_Problem requirements_.
Return all the entries word for word, minus the pictures.

===== Task data

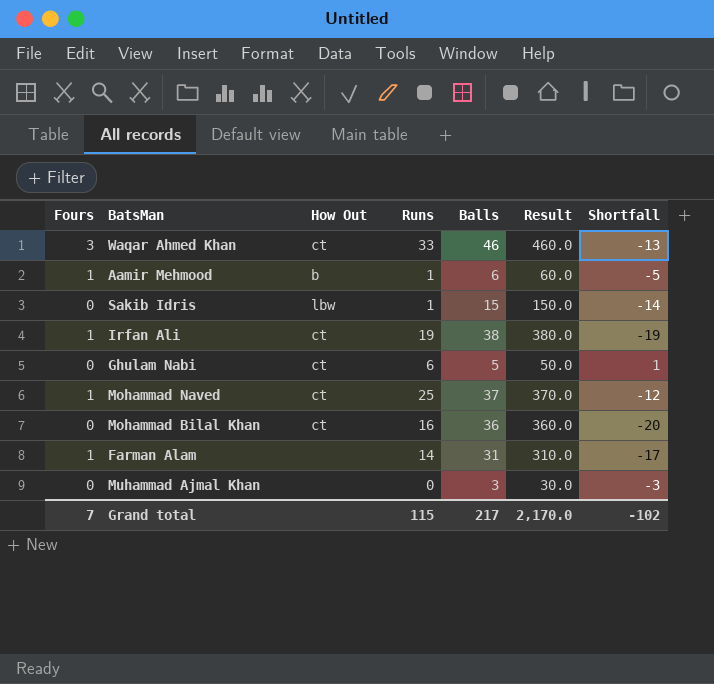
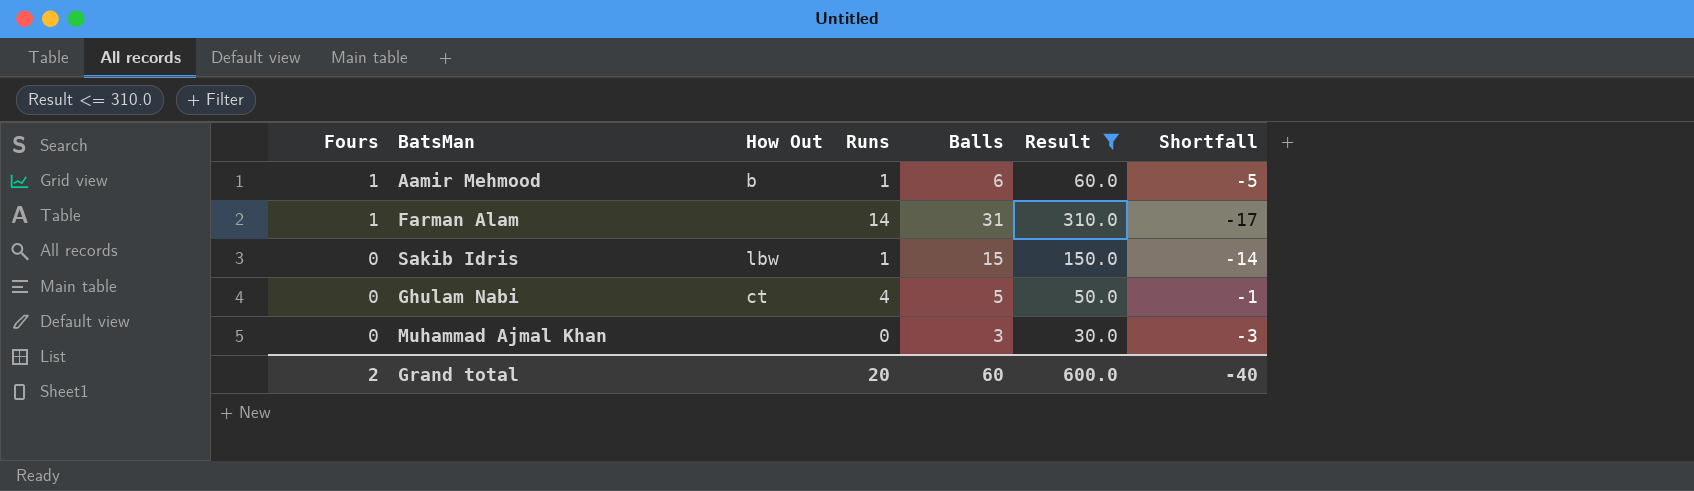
filter: none -> Result <= 310.0
row order: none -> Fours descending
Ghulam Nabi | Runs: 6 -> 4
Ghulam Nabi | Shortfall: 1 -> -1
Grand total | Fours: 7 -> 2
Grand total | Runs: 115 -> 20
Grand total | Balls: 217 -> 60
Grand total | Result: 2,170.0 -> 600.0
Grand total | Shortfall: -102 -> -40

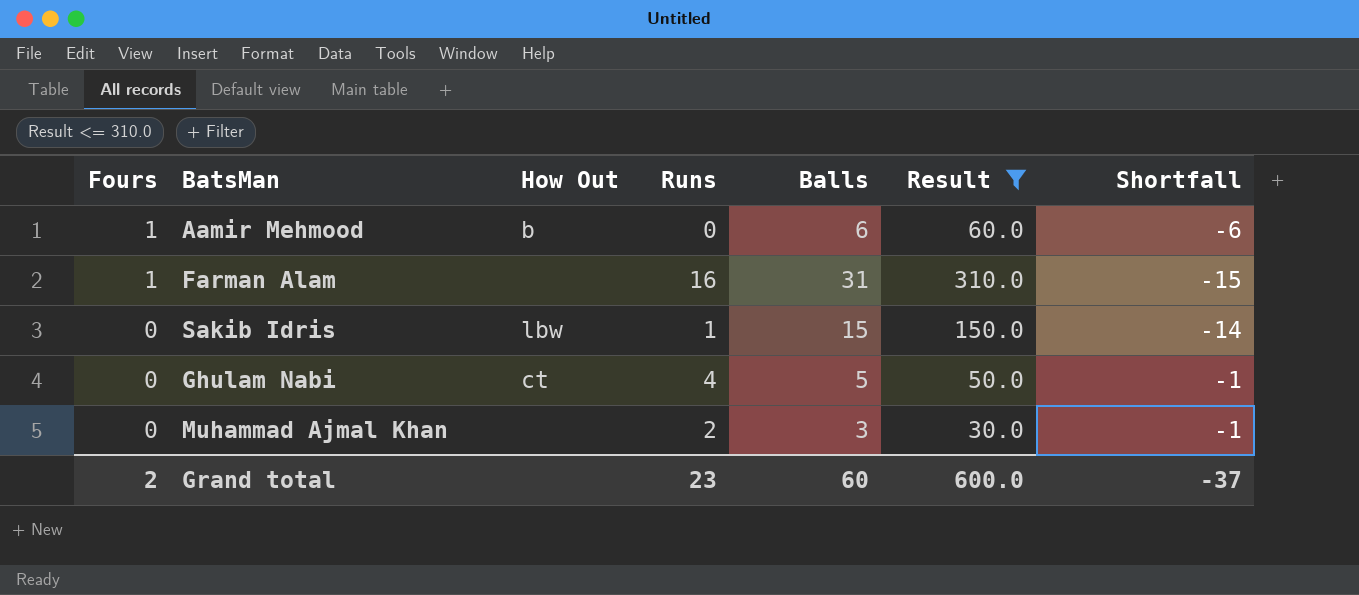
Aamir Mehmood | Runs: 1 -> 0
Aamir Mehmood | Shortfall: -5 -> -6
Farman Alam | Runs: 14 -> 16
Farman Alam | Shortfall: -17 -> -15
Muhammad Ajmal Khan | Runs: 0 -> 2
Muhammad Ajmal Khan | Shortfall: -3 -> -1
Grand total | Runs: 20 -> 23
Grand total | Shortfall: -40 -> -37

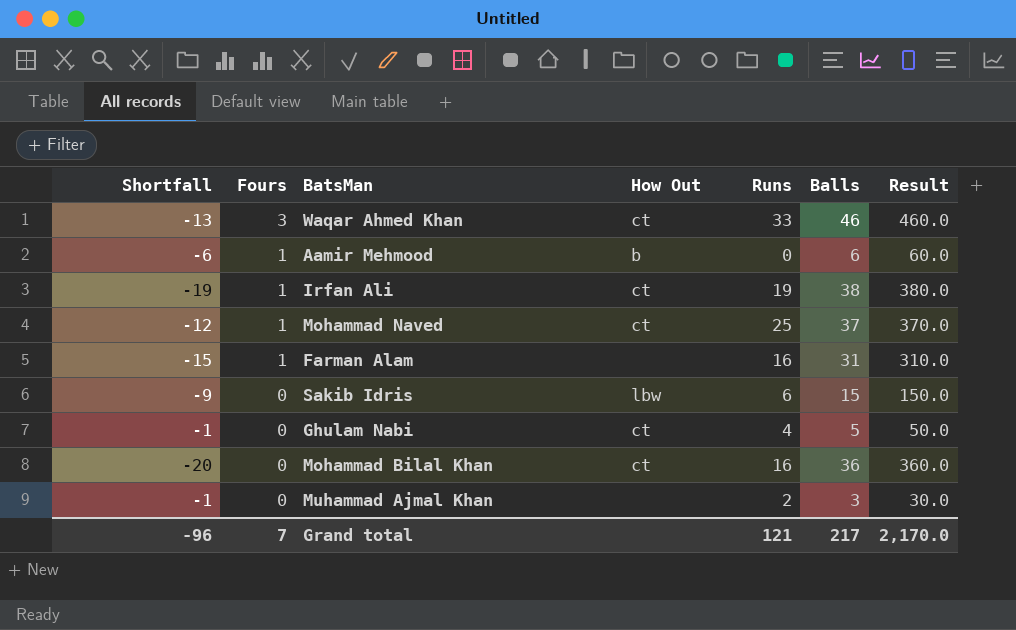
filter: Result <= 310.0 -> none
column Shortfall | position: 7 -> 1
Sakib Idris | Shortfall: -14 -> -9
Sakib Idris | Runs: 1 -> 6
Grand total | Shortfall: -37 -> -96
Grand total | Fours: 2 -> 7
Grand total | Runs: 23 -> 121
Grand total | Balls: 60 -> 217
Grand total | Result: 600.0 -> 2,170.0

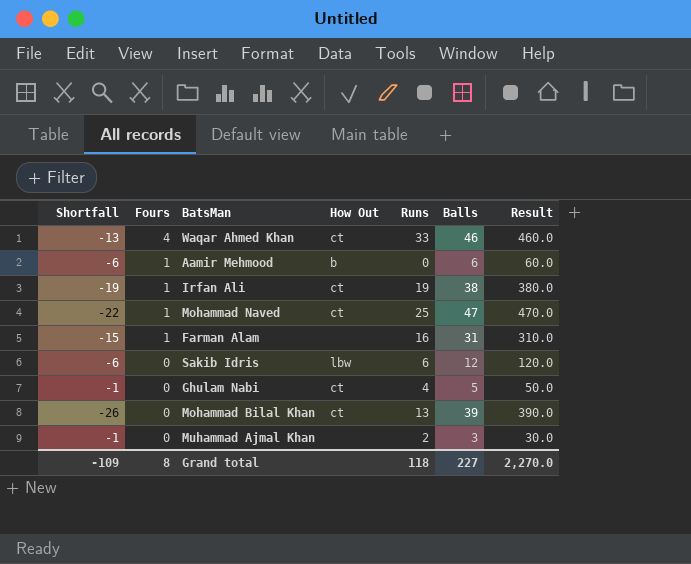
Waqar Ahmed Khan | Fours: 3 -> 4
Mohammad Naved | Shortfall: -12 -> -22
Mohammad Naved | Balls: 37 -> 47
Mohammad Naved | Result: 370.0 -> 470.0
Sakib Idris | Shortfall: -9 -> -6
Sakib Idris | Balls: 15 -> 12
Sakib Idris | Result: 150.0 -> 120.0
Mohammad Bilal Khan | Shortfall: -20 -> -26
Mohammad Bilal Khan | Runs: 16 -> 13
Mohammad Bilal Khan | Balls: 36 -> 39
Mohammad Bilal Khan | Result: 360.0 -> 390.0
Grand total | Shortfall: -96 -> -109
Grand total | Fours: 7 -> 8
Grand total | Runs: 121 -> 118
Grand total | Balls: 217 -> 227
Grand total | Result: 2,170.0 -> 2,270.0

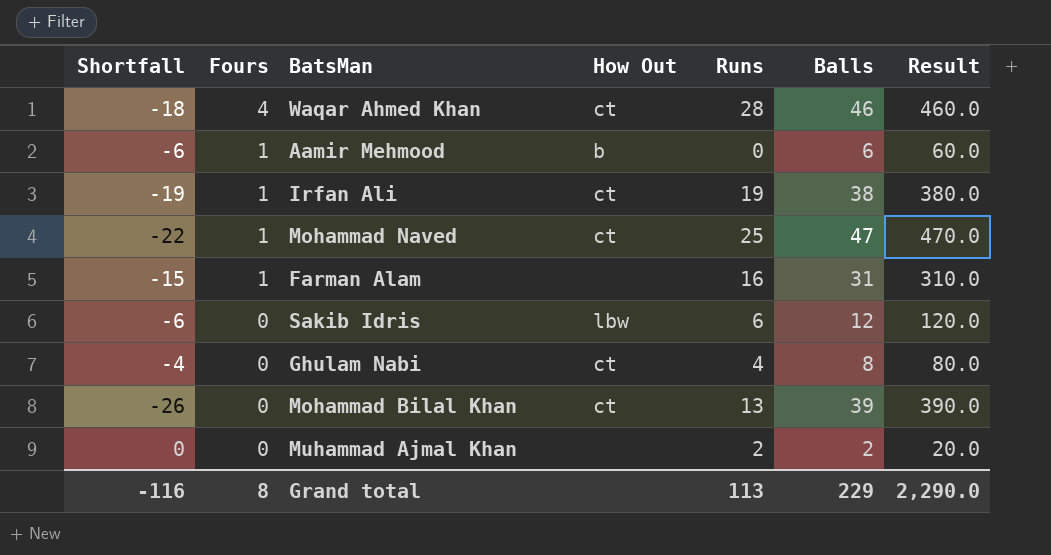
Waqar Ahmed Khan | Shortfall: -13 -> -18
Waqar Ahmed Khan | Runs: 33 -> 28
Ghulam Nabi | Shortfall: -1 -> -4
Ghulam Nabi | Balls: 5 -> 8
Ghulam Nabi | Result: 50.0 -> 80.0
Muhammad Ajmal Khan | Shortfall: -1 -> 0
Muhammad Ajmal Khan | Balls: 3 -> 2
Muhammad Ajmal Khan | Result: 30.0 -> 20.0
Grand total | Shortfall: -109 -> -116
Grand total | Runs: 118 -> 113
Grand total | Balls: 227 -> 229
Grand total | Result: 2,270.0 -> 2,290.0

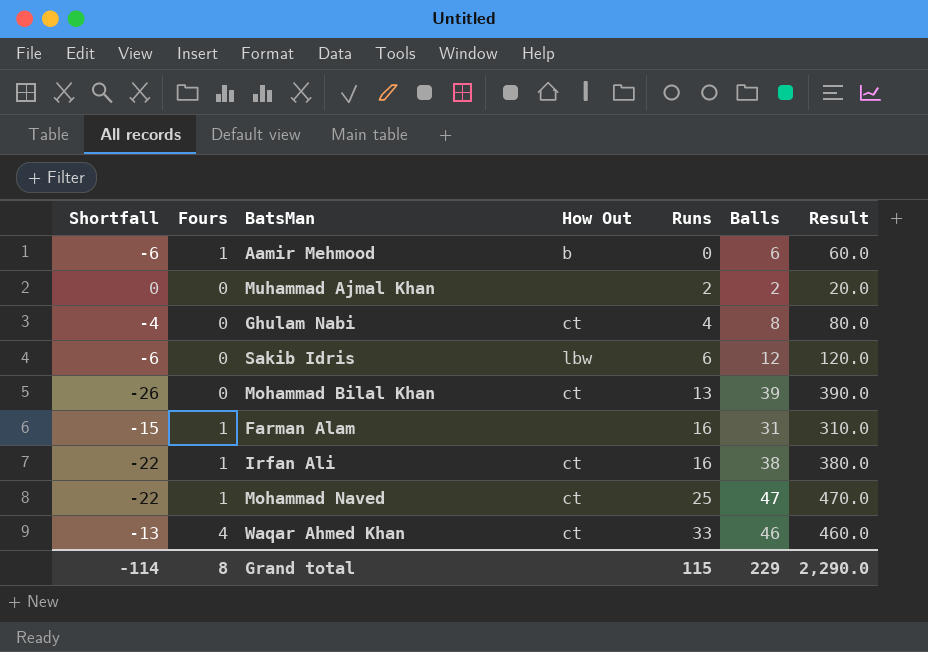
row order: Fours descending -> Runs ascending
Irfan Ali | Shortfall: -19 -> -22
Irfan Ali | Runs: 19 -> 16
Waqar Ahmed Khan | Shortfall: -18 -> -13
Waqar Ahmed Khan | Runs: 28 -> 33
Grand total | Shortfall: -116 -> -114
Grand total | Runs: 113 -> 115

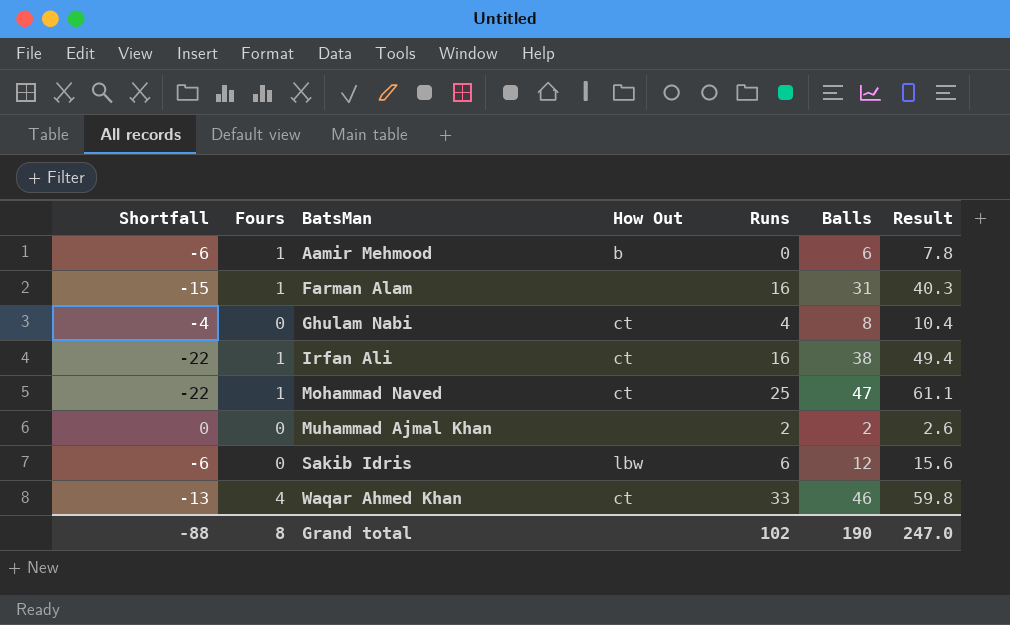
row order: Runs ascending -> BatsMan ascending
column Result | formula: [Balls] * 10 -> [Balls] * 1.3
row Mohammad Bilal Khan: -26 | 0 | ct | 13 | 39 | 390.0 -> none
Grand total | Shortfall: -114 -> -88
Grand total | Runs: 115 -> 102
Grand total | Balls: 229 -> 190
Grand total | Result: 2,290.0 -> 247.0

==========

_Exercise solution_.
filter: none -> Result <= 310.0
row order: none -> Fours descending
Ghulam Nabi | Runs: 6 -> 4
Ghulam Nabi | Shortfall: 1 -> -1
Grand total | Fours: 7 -> 2
Grand total | Runs: 115 -> 20
Grand total | Balls: 217 -> 60
Grand total | Result: 2,170.0 -> 600.0
Grand total | Shortfall: -102 -> -40

Aamir Mehmood | Runs: 1 -> 0
Aamir Mehmood | Shortfall: -5 -> -6
Farman Alam | Runs: 14 -> 16
Farman Alam | Shortfall: -17 -> -15
Muhammad Ajmal Khan | Runs: 0 -> 2
Muhammad Ajmal Khan | Shortfall: -3 -> -1
Grand total | Runs: 20 -> 23
Grand total | Shortfall: -40 -> -37

filter: Result <= 310.0 -> none
column Shortfall | position: 7 -> 1
Sakib Idris | Shortfall: -14 -> -9
Sakib Idris | Runs: 1 -> 6
Grand total | Shortfall: -37 -> -96
Grand total | Fours: 2 -> 7
Grand total | Runs: 23 -> 121
Grand total | Balls: 60 -> 217
Grand total | Result: 600.0 -> 2,170.0

Waqar Ahmed Khan | Fours: 3 -> 4
Mohammad Naved | Shortfall: -12 -> -22
Mohammad Naved | Balls: 37 -> 47
Mohammad Naved | Result: 370.0 -> 470.0
Sakib Idris | Shortfall: -9 -> -6
Sakib Idris | Balls: 15 -> 12
Sakib Idris | Result: 150.0 -> 120.0
Mohammad Bilal Khan | Shortfall: -20 -> -26
Mohammad Bilal Khan | Runs: 16 -> 13
Mohammad Bilal Khan | Balls: 36 -> 39
Mohammad Bilal Khan | Result: 360.0 -> 390.0
Grand total | Shortfall: -96 -> -109
Grand total | Fours: 7 -> 8
Grand total | Runs: 121 -> 118
Grand total | Balls: 217 -> 227
Grand total | Result: 2,170.0 -> 2,270.0

Waqar Ahmed Khan | Shortfall: -13 -> -18
Waqar Ahmed Khan | Runs: 33 -> 28
Ghulam Nabi | Shortfall: -1 -> -4
Ghulam Nabi | Balls: 5 -> 8
Ghulam Nabi | Result: 50.0 -> 80.0
Muhammad Ajmal Khan | Shortfall: -1 -> 0
Muhammad Ajmal Khan | Balls: 3 -> 2
Muhammad Ajmal Khan | Result: 30.0 -> 20.0
Grand total | Shortfall: -109 -> -116
Grand total | Runs: 118 -> 113
Grand total | Balls: 227 -> 229
Grand total | Result: 2,270.0 -> 2,290.0

row order: Fours descending -> Runs ascending
Irfan Ali | Shortfall: -19 -> -22
Irfan Ali | Runs: 19 -> 16
Waqar Ahmed Khan | Shortfall: -18 -> -13
Waqar Ahmed Khan | Runs: 28 -> 33
Grand total | Shortfall: -116 -> -114
Grand total | Runs: 113 -> 115

row order: Runs ascending -> BatsMan ascending
column Result | formula: [Balls] * 10 -> [Balls] * 1.3
row Mohammad Bilal Khan: -26 | 0 | ct | 13 | 39 | 390.0 -> none
Grand total | Shortfall: -114 -> -88
Grand total | Runs: 115 -> 102
Grand total | Balls: 229 -> 190
Grand total | Result: 2,290.0 -> 247.0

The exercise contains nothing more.